Some were killed on the battlefield. The war hasn’t stopped justice from being done. It also hasn’t stopped the need for reforms and a fight against corruption, including in the army, as Ukraine is holding talks on EU accession.
Keeping things running well, being a democracy with a rule of law has also become one of our national resilience scenarios. But no matter how good things are running, the war is still there. We’ve adapted to live with it. And the world seems to do so too.
Ukraine news is fading from the breaking stories and politics seem to be taking over solidarity. A $60 billion U.S. aid to Ukraine has become a hostage to American internal political rivalry in the face of the coming elections. A 50 billion euro package from the EU is threatened to be held up by Hungary. Polish truckers have been blocking Ukraine’s border crossings for over a month now, demanding to revise the EU deal, which allows Ukrainian drivers to work in the bloc.
Transport, humanitarian aid and goods, including military trucks and equipment, are stuck at the border for weeks. One of the major Ukrainian military foundations, “Come Back Alive”, says there are over 50 military trucks stuck at the border crossing, as well as night vision devices and other equipment much expected by Ukrainian armed forces.
Some feel irritation not only with the Polish truckers but also with the Ukrainian government – for not being able to handle it. Trust towards central government institutions has dropped somewhat compared to the last year: from 91% to 76% towards the president, from 74% to 39% – towards the government and from 58% to 21% towards the parliament, recent polls from Kyiv International Institute of Sociology say.
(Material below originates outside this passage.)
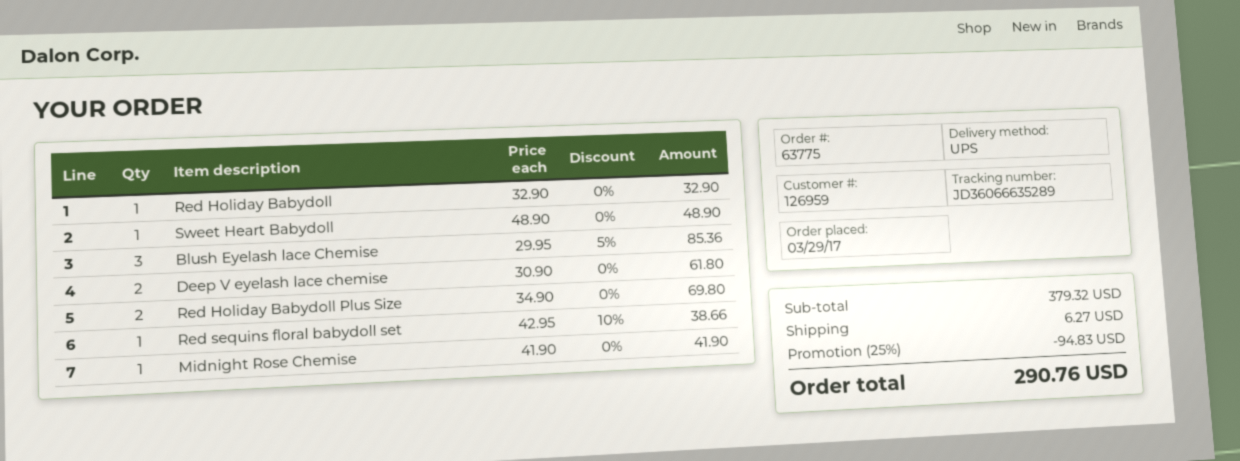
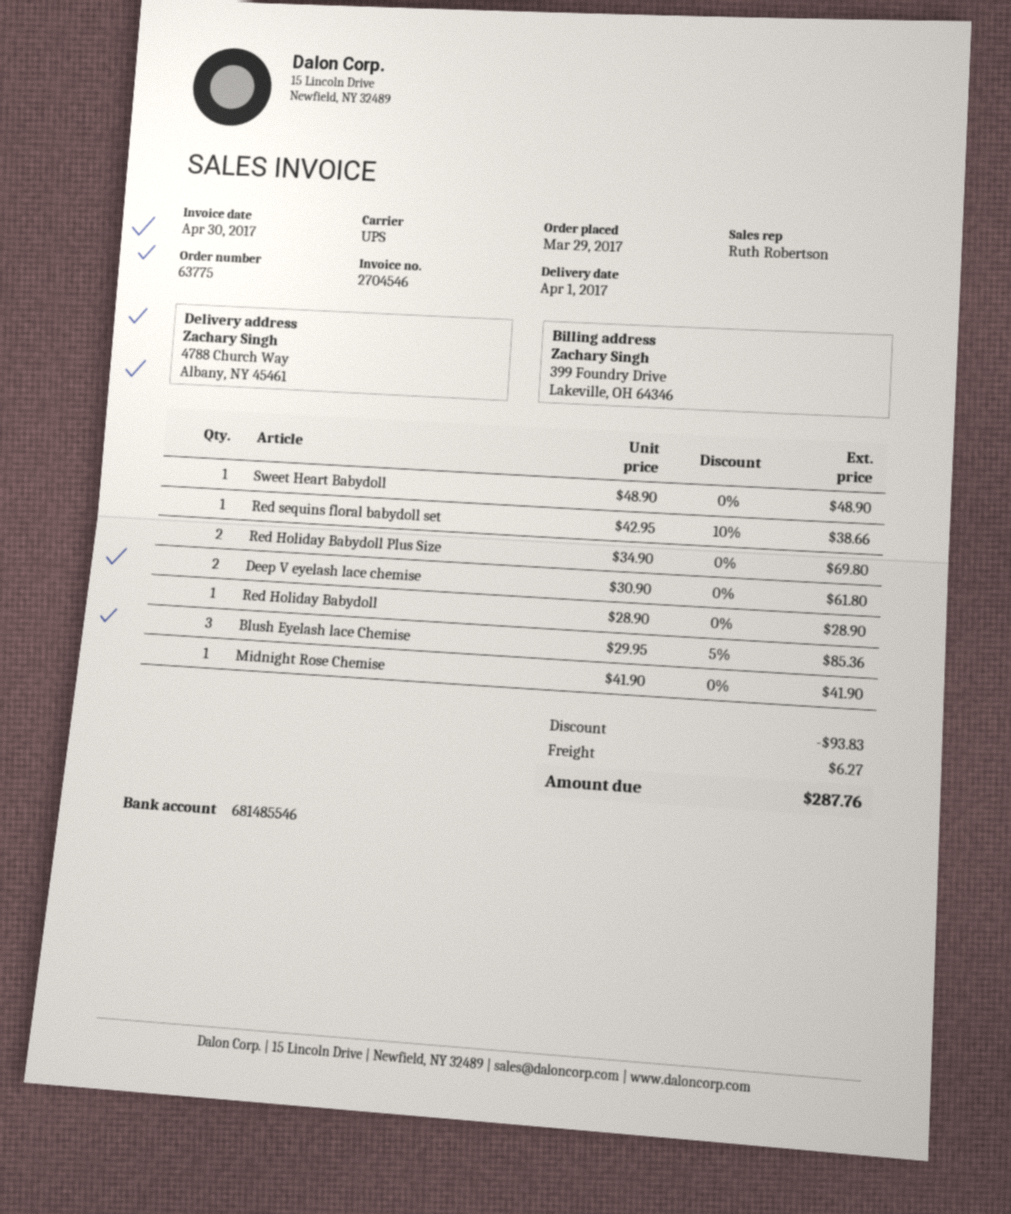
Red Holiday Babydoll: 1 x 32.90 = 32.90 -> 1 x 28.90 = 28.90
discount: 94.83 -> 93.83
total: 290.76 -> 287.76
However, this criticism doesn’t translate into a demand to hold elections and change power – 81% of Ukrainians believe that elections should take place after the war. This means that even if the feeling of total unity from 2022 is gone, victory remains an absolute national priority. But victory is something Ukraine can’t afford to wait for too long.
Russia can take as much time as it needs. Russia doesn’t count its people and doesn’t care about their welfare. But not Ukraine. Each day of Putin’s army in Ukraine means more war crimes, more deaths of citizen-soldiers and civilians.
“Because of the war, we will be lagging behind economically, but also as a civil society. Our civil society is literally getting killed on the battlefield. The rest of us are getting health problems while non-stop volunteering. We can’t pay attention to other things. We’re not enough to fill in all the necessary gaps in the country”, Lisa says. She’s been deployed to the frontline since we last spoke. I’m not sure where exactly she is.